Unlike Vietnam veterans who complained of fluctuations in weight patterns, gains as well as losses, the monkeys did not regain weight they lost. “They just go down,” says McNulty, “although I did have one animal who lost a lot of weight over a period of about three and a half months, without showing any of the other characteristic signs of toxic poisoning. And then she began to regain her weight and is still alive today, and appears to be quite well. But usually if they are sufficiently poisoned that they lose a significant amount of weight, they don’t recover from it. It simply goes on and they become worse and then they die.”

Although TCDD, when given to rats and mice in minute doses, causes congenital abnormalities, including fetal deaths, cleft palate, and kidney abnormalities, McNulty’s research failed to indicate that TCDD acts as a teratogen in rhesus monkeys. McNulty did find, however, that TCDD is fetotoxic in rhesus monkeys. “The experiment,” says McNulty, “was designed to explore whether short-term exposure to dioxin, either in a single or a few closely spaced doses during that period in early pregnancy when the organs are forming, would result in malformations. At the highest dose it was very toxic to the mother, and since I wasn’t really interested in that, I did very little at that particular level. At the intermediate level there was a fairly high level of abortion, or loss of the fetus. But those which did not abort gave birth to normal offspring. We were unable to find any malformations. Also, at the level that TCDD caused a fair number of abortions there were some late toxicities and deaths among the mothers. But the number of animals was relatively small, and unlike experimenting with rats and mice, you can’t use the number you would like for statistical significance. Still, with the relatively small number of animals I used it seems extraordinarily likely that TCDD is toxic to the fetus, but I did not conclude that it causes malformations in the offspring of rhesus monkeys.”

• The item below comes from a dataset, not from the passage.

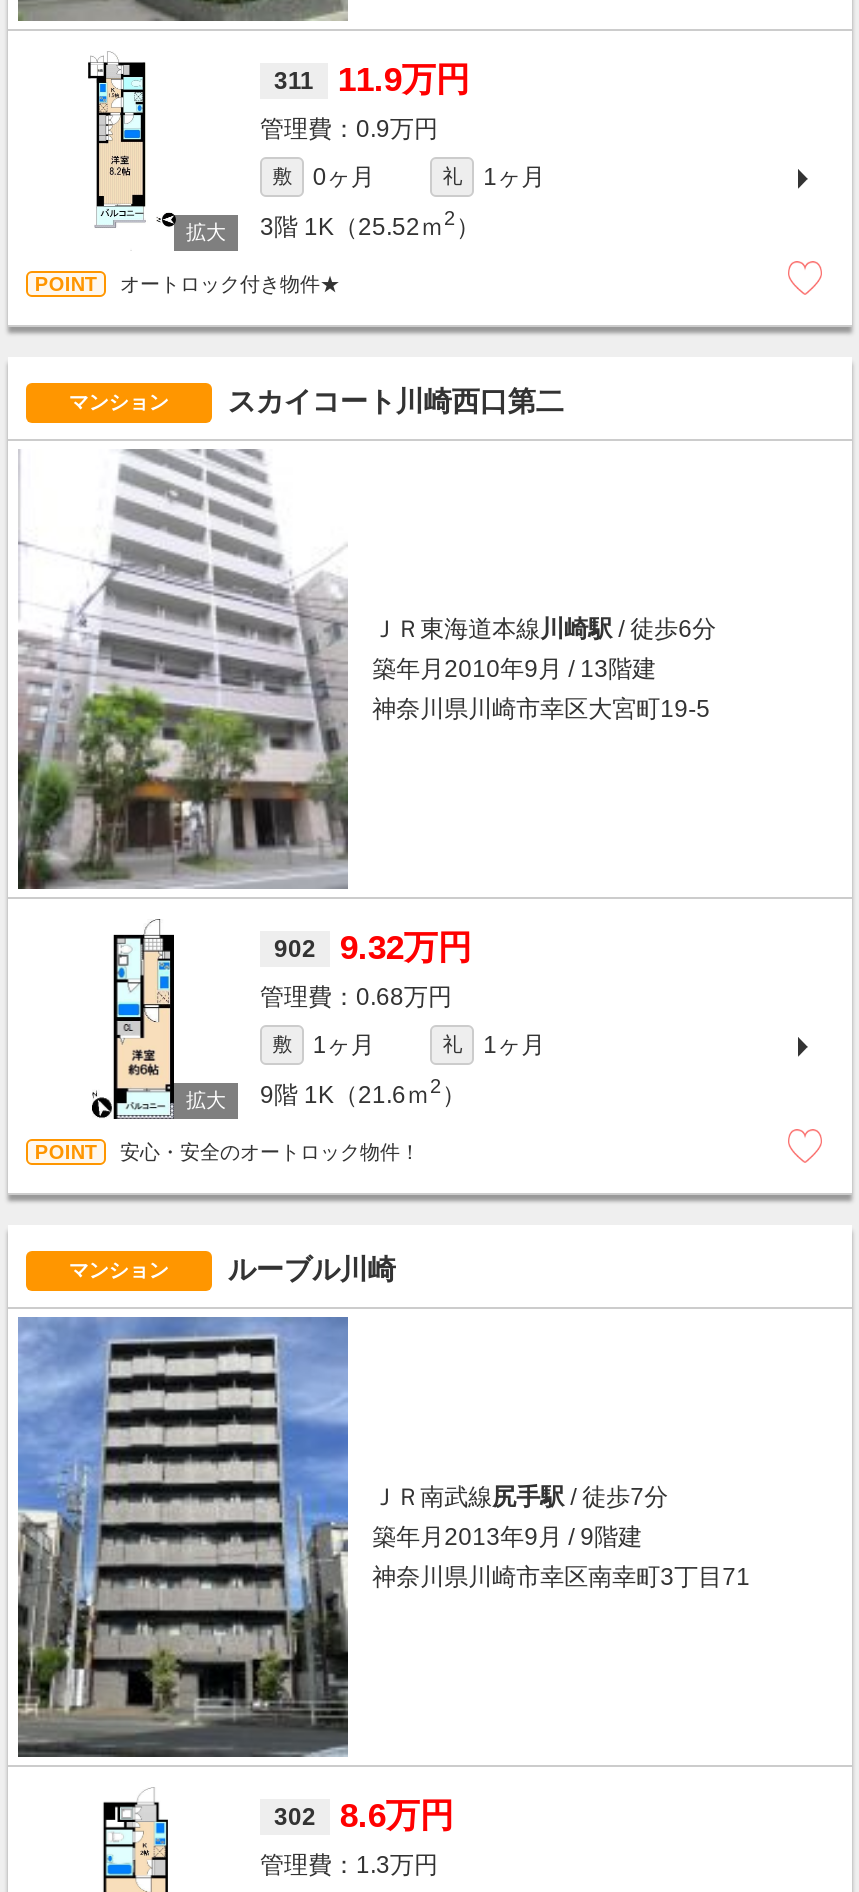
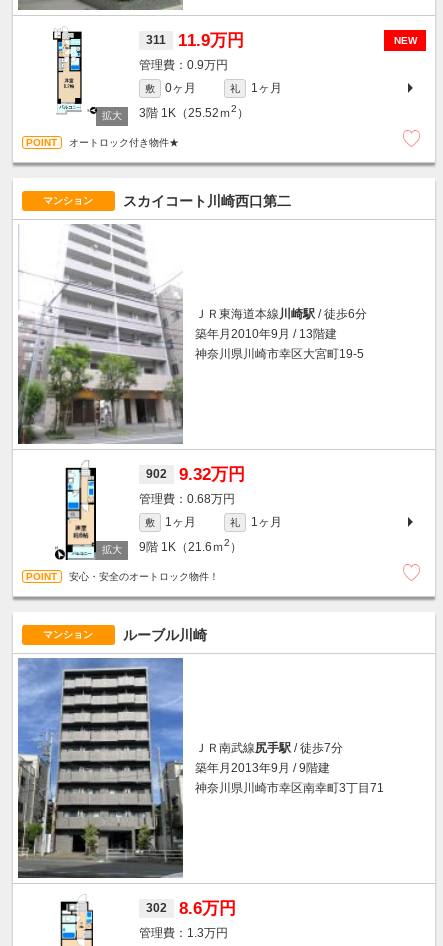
none -> [394,35,417,46] NEW

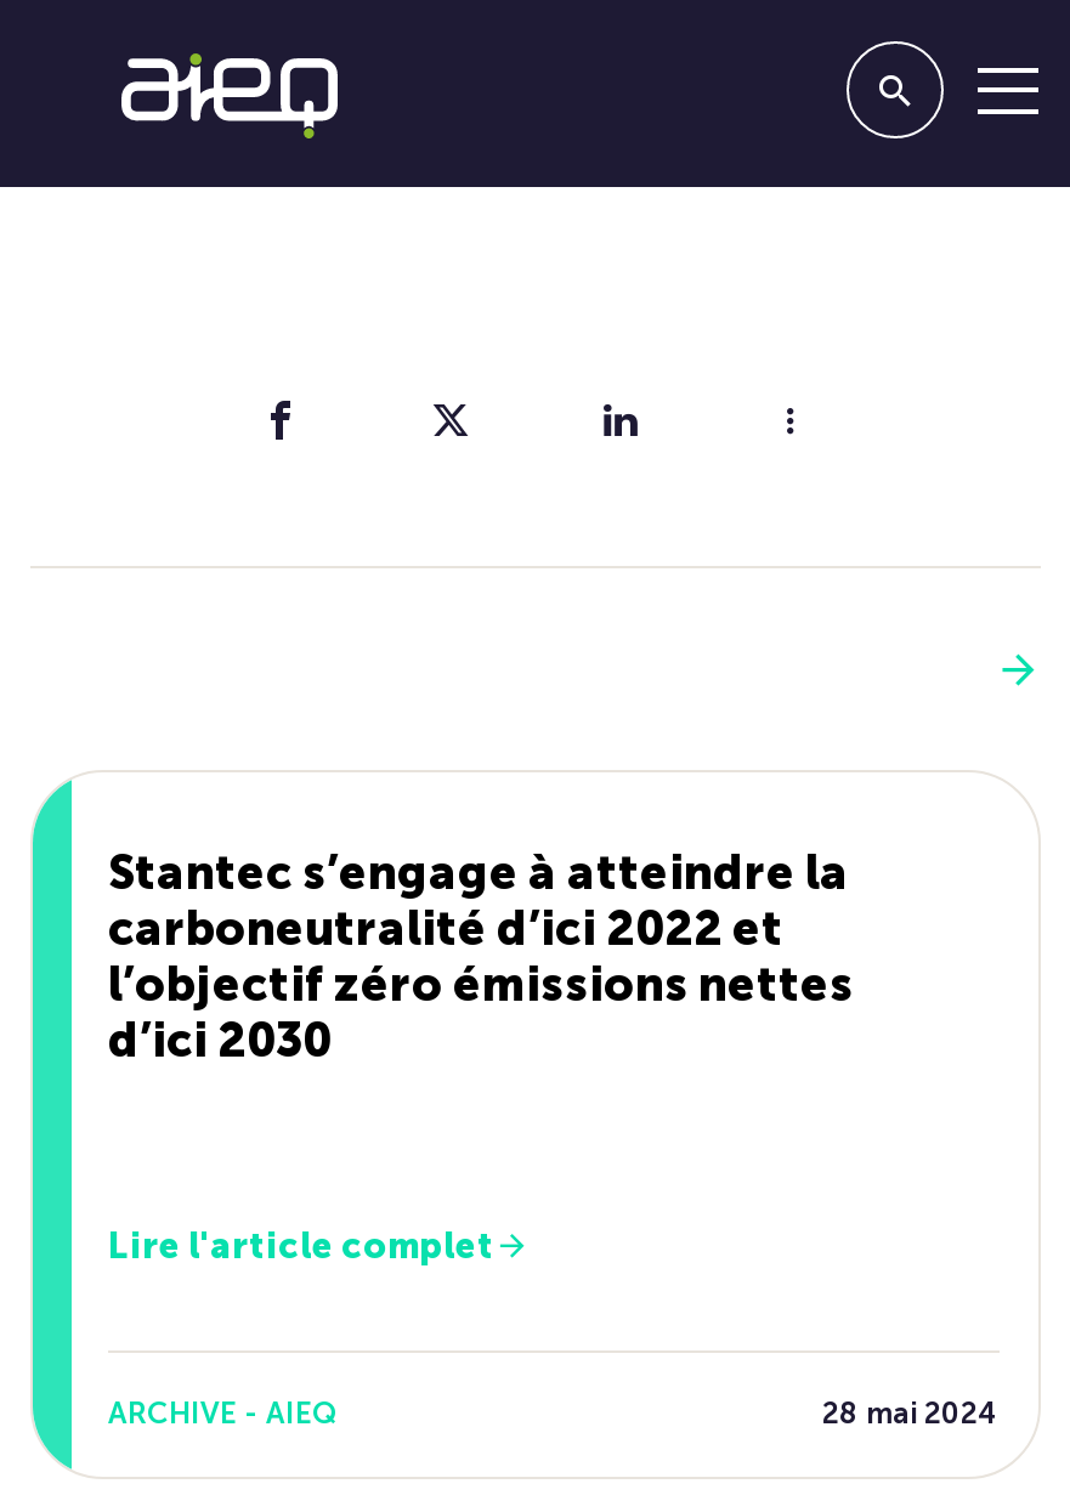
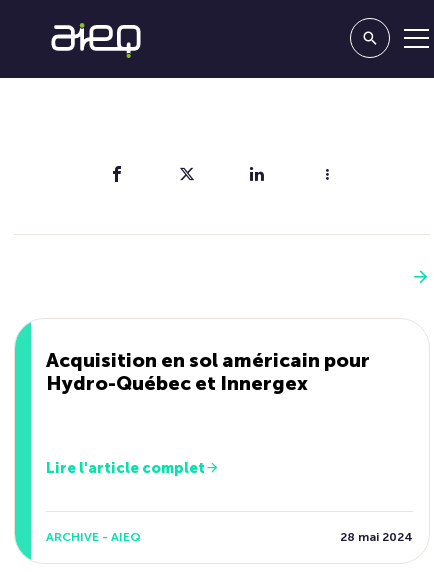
[108,845,854,1069] Stantec s’engage à atteindre la | carboneutralité d’ici 2022 et | l’objectif zéro émissions nettes | d’ici 2030 -> [46,349,370,395] Acquisition en sol américain pour | Hydro-Québec et Innergex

Fetotoxic effects, which means the ability of TCDD to destroy developing fetuses, have been observed in three different mouse strains, two rat strains, and one species of monkey. In a study by Dow Chemical, rats fed on nanogram (billionth of a gram) of TCDD per kilogram body weight per day exhibited increased stillbirth and shortened life spans for surviving pups. Skeletal birth defects have also been observed in four different mouse strains as well as other types of defects in rats when pregnant females are exposed to TCDD. 2

Dr. McNulty has not researched the possible mutagenic effects of TCDD on male monkeys because, he says, “there isn’t any reason to think it would be a good experiment. As you recall, I said there is no evidence that TCDD is a mutagen, and any reproductive failures in terms of abortions or malformations that are going to be transmitted through the father almost necessarily have to be due to the mutagenicity of his germ cells. So it’s not the kind of experiment that’s likely to get results. Now, I’m sure Vietnam veterans would raise the question: ‘How do you know if you haven’t done it?’ Well, with mature monkeys now running around a thousand dollars each, it becomes a matter of choosing experiments that one has some reason to assume will give one conclusive results. It’s always difficult to prove that something doesn’t exist. In other words, how many males would I have to expose and then breed with females before I could say with confidence that TCDD does not cause reproductive failures through the male? One sure wouldn’t be enough. Would ten be enough? Not likely. Would a hundred be enough? Well, maybe, but still a little bit doubtful. And that’s just an impossibly expensive experiment if you don’t have any good reason ahead of time to think that it’s going to pay off.”